+++ LISTED RECORDS

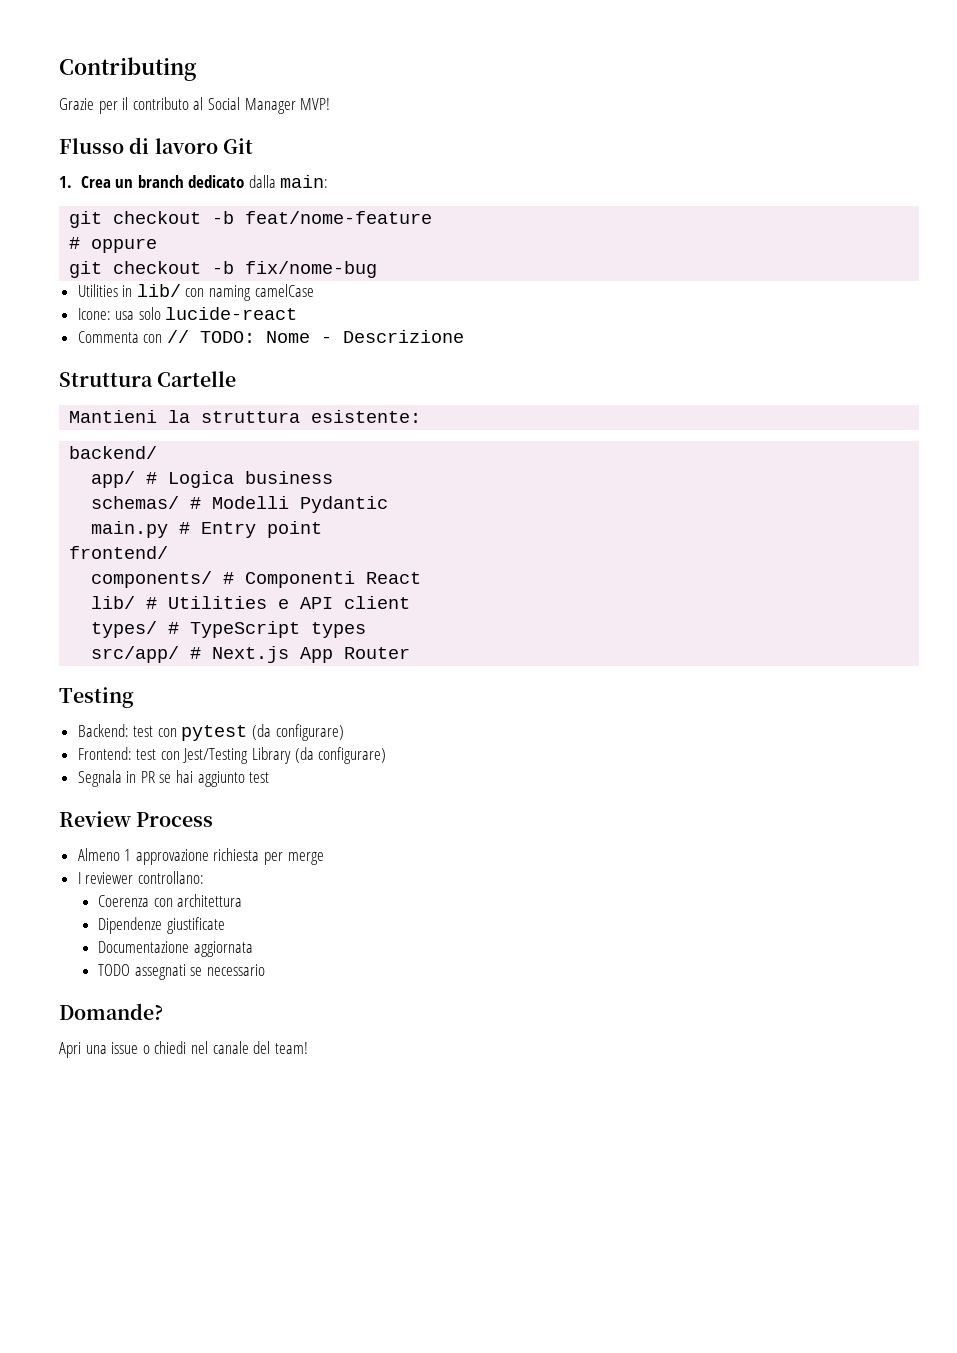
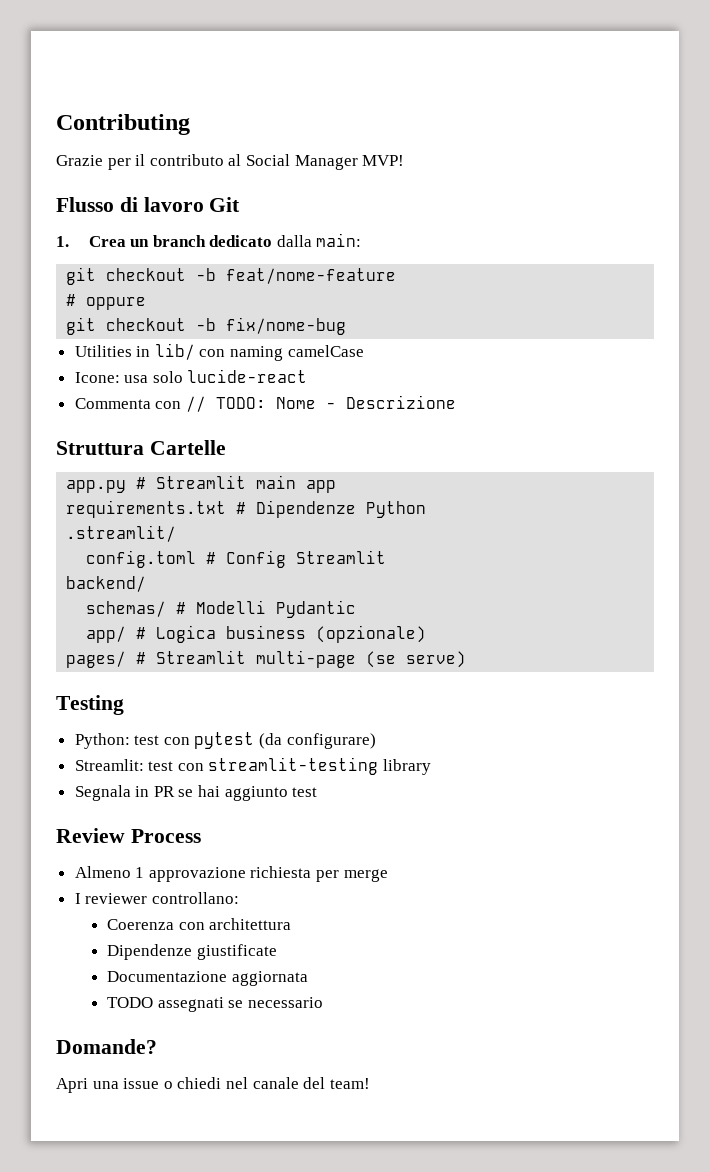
- Mantieni la struttura esistente:
+ app.py # Streamlit main app
+ requirements.txt # Dipendenze Python
+ .streamlit/
+ config.toml # Config Streamlit
  backend/
- app/ # Logica business
  schemas/ # Modelli Pydantic
- main.py # Entry point
- frontend/
- components/ # Componenti React
- lib/ # Utilities e API client
- types/ # TypeScript types
- src/app/ # Next.js App Router
+ app/ # Logica business (opzionale)
+ pages/ # Streamlit multi-page (se serve)
- Backend: test con pytest (da configurare)
+ Python: test con pytest (da configurare)
- Frontend: test con Jest/Testing Library (da configurare)
+ Streamlit: test con streamlit-testing library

++++++

- _DESCRIPTION OF THE TASK_
Without including any pictures, repeat the records above exactly.

- _EXPECTED ANSWER_
- Mantieni la struttura esistente:
+ app.py # Streamlit main app
+ requirements.txt # Dipendenze Python
+ .streamlit/
+ config.toml # Config Streamlit
  backend/
- app/ # Logica business
  schemas/ # Modelli Pydantic
- main.py # Entry point
- frontend/
- components/ # Componenti React
- lib/ # Utilities e API client
- types/ # TypeScript types
- src/app/ # Next.js App Router
+ app/ # Logica business (opzionale)
+ pages/ # Streamlit multi-page (se serve)
- Backend: test con pytest (da configurare)
+ Python: test con pytest (da configurare)
- Frontend: test con Jest/Testing Library (da configurare)
+ Streamlit: test con streamlit-testing library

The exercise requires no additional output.